**What you are asked to do**
Below are the records; copy exactly the stretch from the line containing "[95,622,256,639] In essence" through the line containing "(119, 1020) none", both ends included, and nothing else.

** Data for the task follows **

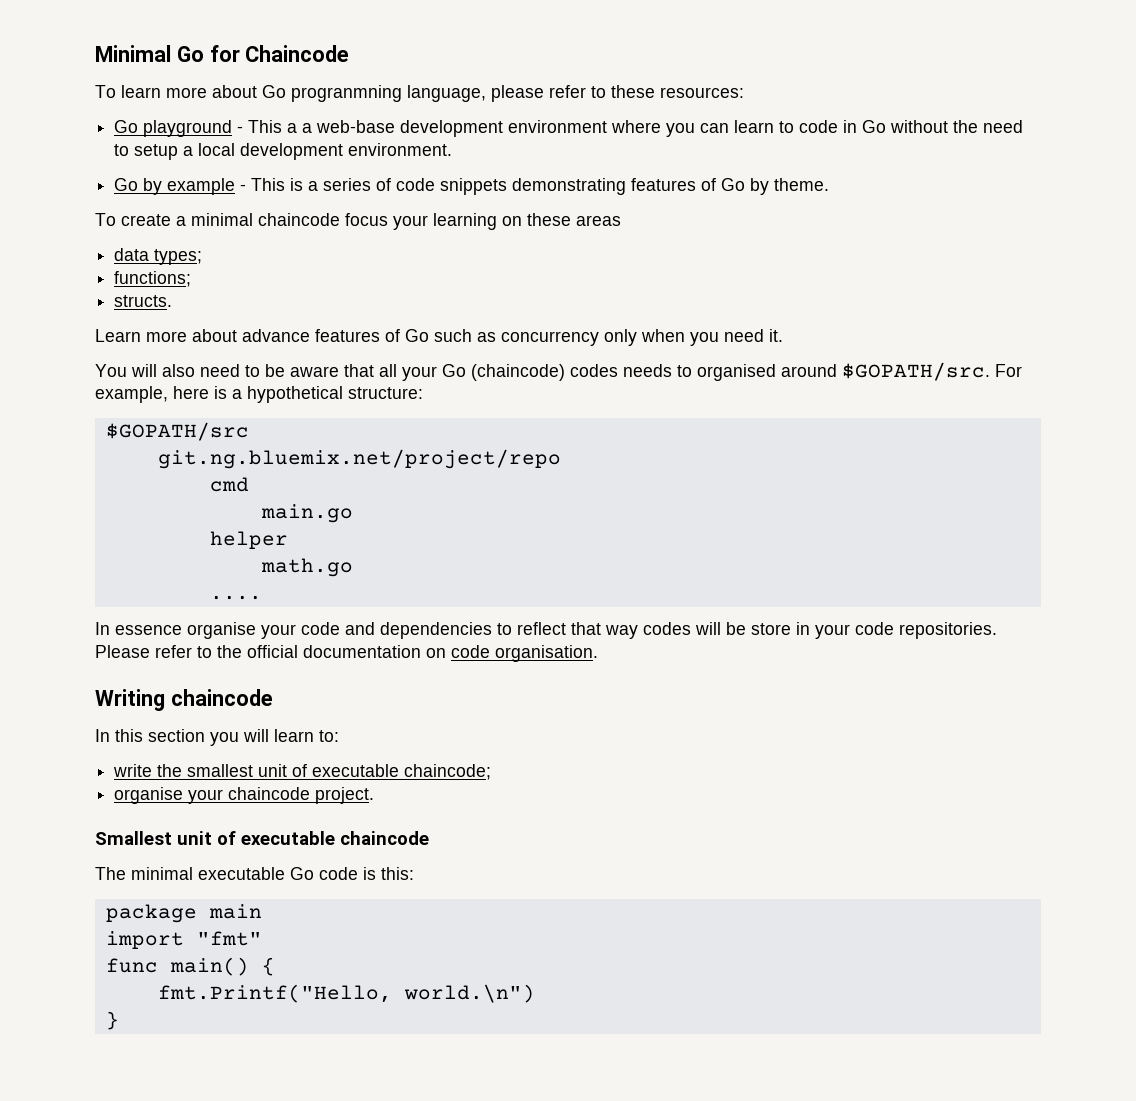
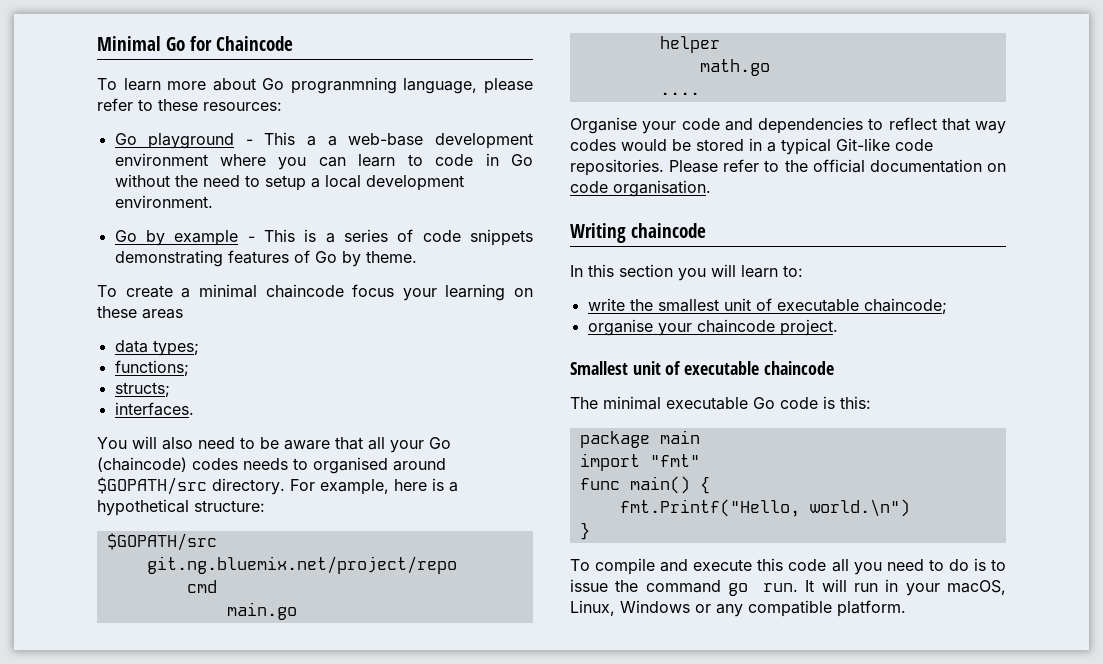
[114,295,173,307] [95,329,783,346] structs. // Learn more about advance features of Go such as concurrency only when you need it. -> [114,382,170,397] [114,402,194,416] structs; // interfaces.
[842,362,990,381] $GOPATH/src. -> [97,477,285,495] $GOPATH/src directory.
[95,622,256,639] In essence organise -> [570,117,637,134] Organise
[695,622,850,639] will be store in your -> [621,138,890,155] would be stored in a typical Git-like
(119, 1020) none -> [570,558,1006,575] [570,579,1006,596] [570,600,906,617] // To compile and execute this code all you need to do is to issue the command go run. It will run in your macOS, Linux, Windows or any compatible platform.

** End of Data for the task **
** Data for the task follows **

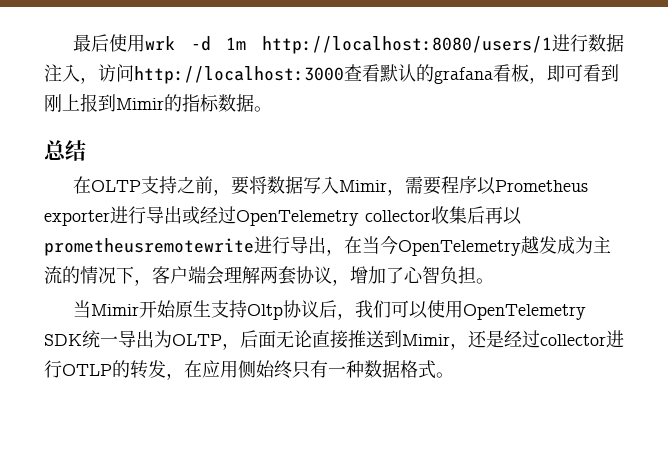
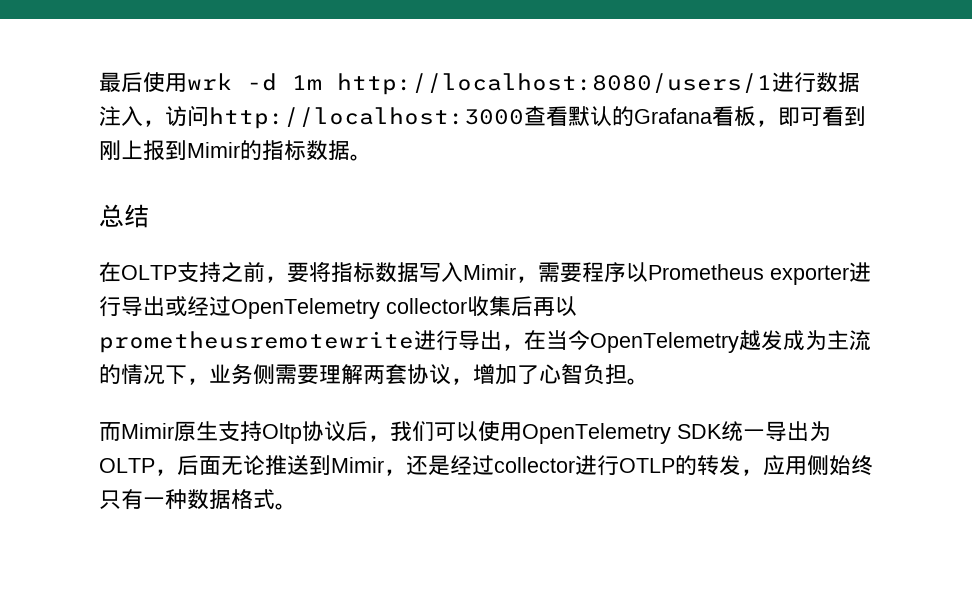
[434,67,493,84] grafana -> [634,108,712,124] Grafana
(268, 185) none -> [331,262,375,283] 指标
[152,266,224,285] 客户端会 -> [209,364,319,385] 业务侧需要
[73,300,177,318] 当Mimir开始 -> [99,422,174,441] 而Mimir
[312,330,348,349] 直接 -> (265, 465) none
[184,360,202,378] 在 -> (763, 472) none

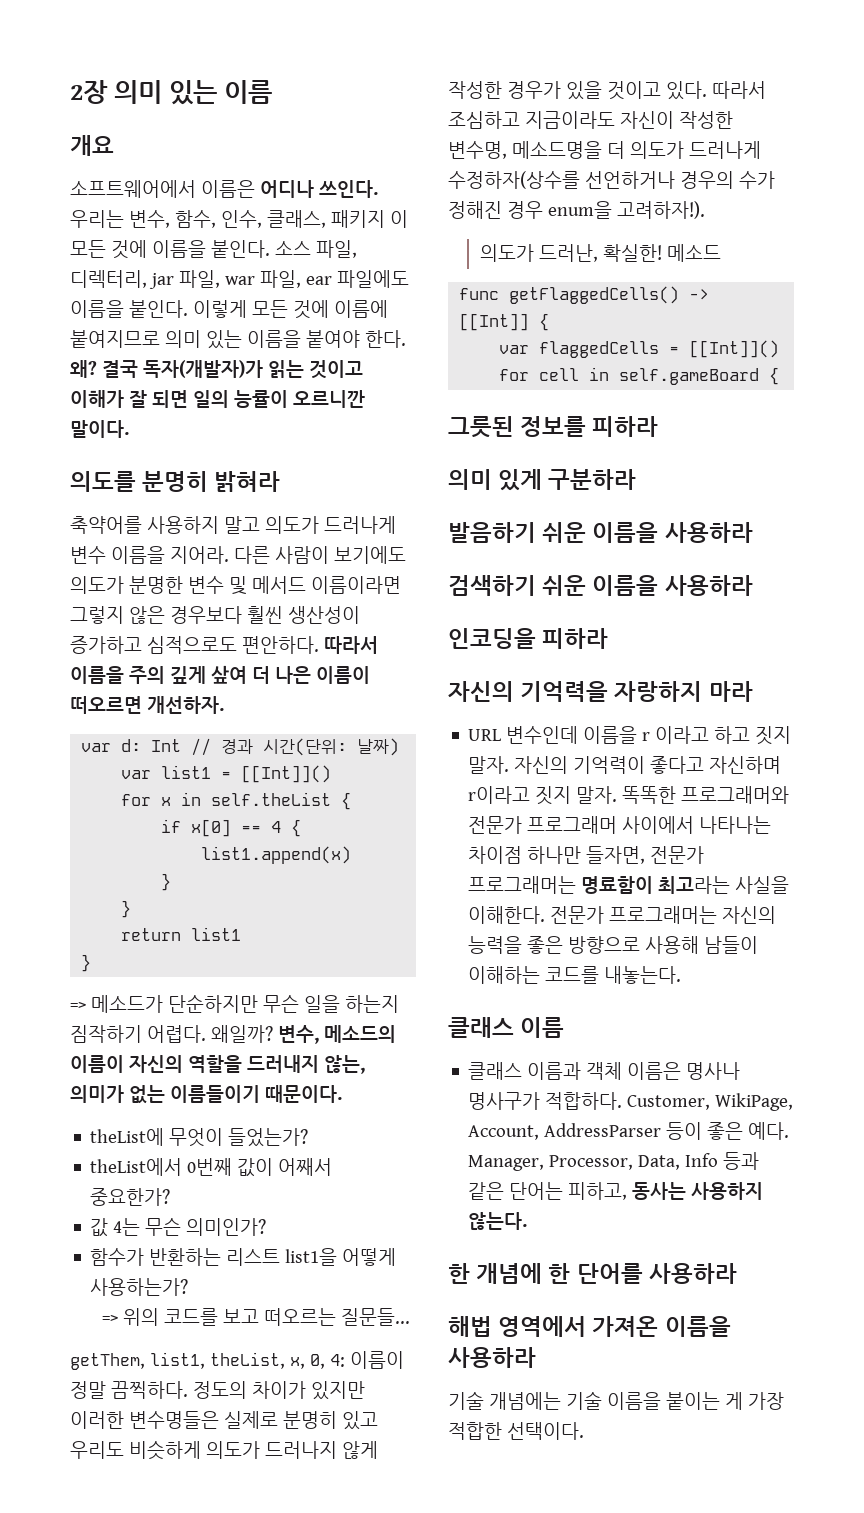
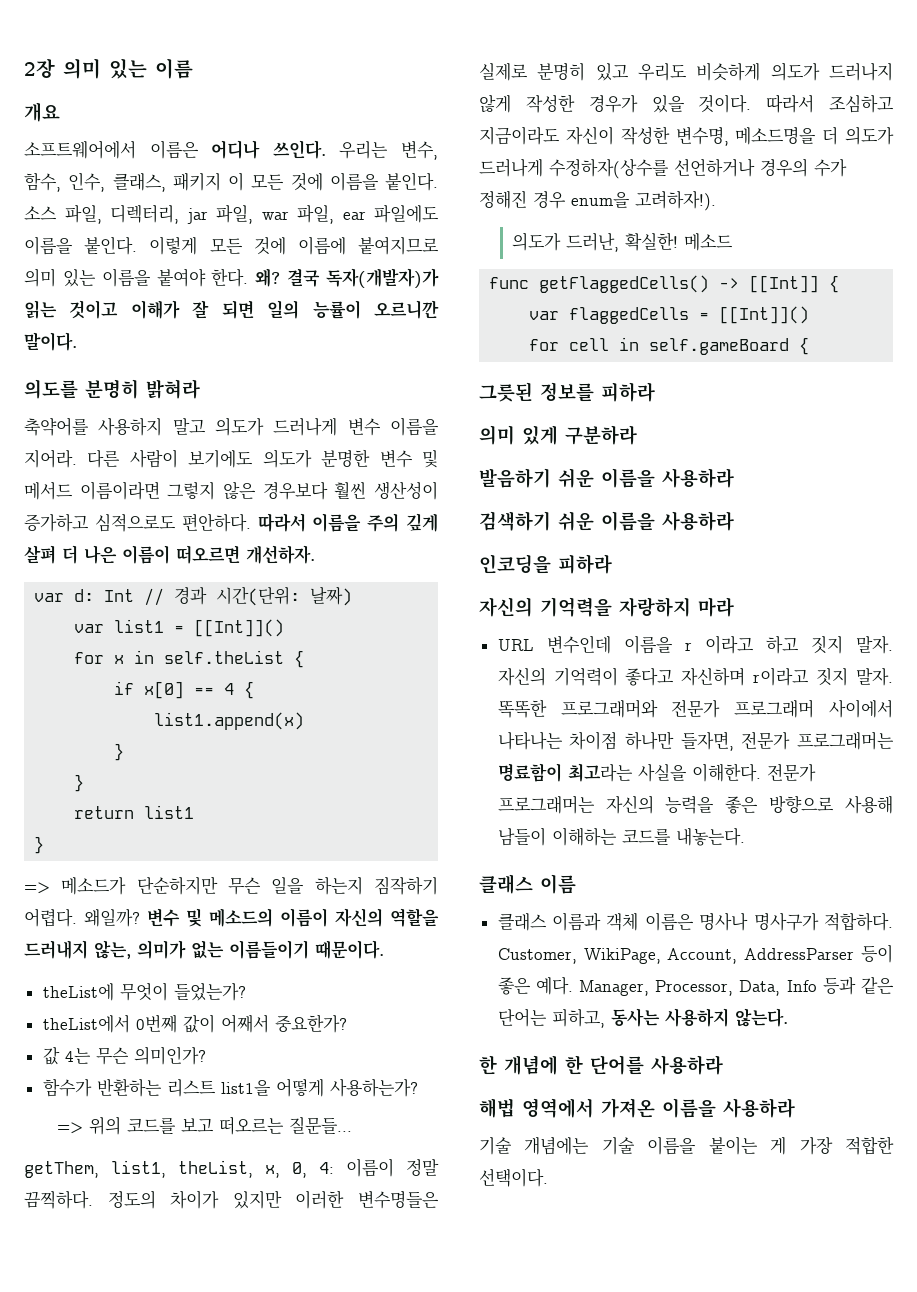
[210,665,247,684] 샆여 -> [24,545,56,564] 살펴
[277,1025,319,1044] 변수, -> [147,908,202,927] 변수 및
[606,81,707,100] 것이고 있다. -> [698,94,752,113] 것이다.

** End of Data for the task **

**Solved exercise**
[95,622,256,639] In essence organise -> [570,117,637,134] Organise
[695,622,850,639] will be store in your -> [621,138,890,155] would be stored in a typical Git-like
(119, 1020) none -> [570,558,1006,575] [570,579,1006,596] [570,600,906,617] // To compile and execute this code all you need to do is to issue the command go run. It will run in your macOS, Linux, Windows or any compatible platform.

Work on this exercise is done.